Not necessarily. A pending arrow most often means the person hasn’t accepted your friend request yet, or there’s a temporary network issue. To tell the difference, check whether snaps to other friends send normally. If everyone else works and only one person stays pending forever, a block or deactivated account becomes more likely, but it’s still not proof.

How long should a snap stay pending before I worry?

Up to an hour is normal during minor network or server hiccups. Snapchat keeps retrying in the background, so short delays often clear themselves. If a snap stays grey for more than an hour and your connection is fine, run the cache-clear and restart steps.

Will clearing my Snapchat cache delete my snaps or Memories?

No. Snapchat states that clearing your cache won’t delete your Memories, Snaps, or Chats. The cache only holds temporary data the app rebuilds automatically. It’s one of the safest fixes you can try.
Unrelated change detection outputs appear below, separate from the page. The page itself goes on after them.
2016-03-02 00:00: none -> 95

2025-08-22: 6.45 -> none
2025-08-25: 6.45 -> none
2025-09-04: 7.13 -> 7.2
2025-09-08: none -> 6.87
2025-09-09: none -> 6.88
Why do my snaps send but not deliver?

A snap that sends but shows Pending on the recipient’s side usually means a delivery problem rather than a sending problem. The most common cause is an unaccepted friend request, where Snapchat holds the snap until the person adds you back. Network instability on either device can also delay delivery for a while.

Can a full phone storage stop snaps from sending?

Yes, a nearly full phone can stop snaps. Free up space by deleting unused apps or offloading photos to cloud storage, then relaunch Snapchat.

Should I reinstall Snapchat to fix pending snaps?

Only as a last resort, after updating, clearing the cache, and restarting all fail. Reinstalling replaces corrupted app files but logs you out, so confirm you know your login first. For most pending arrows, the quicker network and cache steps solve the problem without a reinstall.

Why are my snaps pending to everyone at once?

That pattern usually points to a Snapchat server outage or a problem with your internet rather than any single friend. Check whether your other apps load normally and look at a status tracker. If it’s an outage, waiting is the only fix, and pending snaps often deliver on their own once service returns.